INFORMATION SUPPLIED:

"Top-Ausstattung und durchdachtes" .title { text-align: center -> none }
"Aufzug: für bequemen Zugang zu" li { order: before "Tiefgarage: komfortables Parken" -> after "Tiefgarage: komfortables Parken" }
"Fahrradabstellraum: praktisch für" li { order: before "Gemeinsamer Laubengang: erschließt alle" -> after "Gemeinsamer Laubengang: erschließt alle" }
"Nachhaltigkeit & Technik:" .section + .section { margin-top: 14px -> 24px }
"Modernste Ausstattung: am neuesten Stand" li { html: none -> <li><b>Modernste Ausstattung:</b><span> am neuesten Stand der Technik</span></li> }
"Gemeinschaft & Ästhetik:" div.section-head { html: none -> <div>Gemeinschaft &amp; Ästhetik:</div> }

DIRECTIONS FOR THIS TASK: Copy the entries above exactly, but only from the line holding "für bequemen Zugang" through the line holding "Ausstattung: am neuesten", both included.

REPLY TO THE TASK:
"Aufzug: für bequemen Zugang zu" li { order: before "Tiefgarage: komfortables Parken" -> after "Tiefgarage: komfortables Parken" }
"Fahrradabstellraum: praktisch für" li { order: before "Gemeinsamer Laubengang: erschließt alle" -> after "Gemeinsamer Laubengang: erschließt alle" }
"Nachhaltigkeit & Technik:" .section + .section { margin-top: 14px -> 24px }
"Modernste Ausstattung: am neuesten Stand" li { html: none -> <li><b>Modernste Ausstattung:</b><span> am neuesten Stand der Technik</span></li> }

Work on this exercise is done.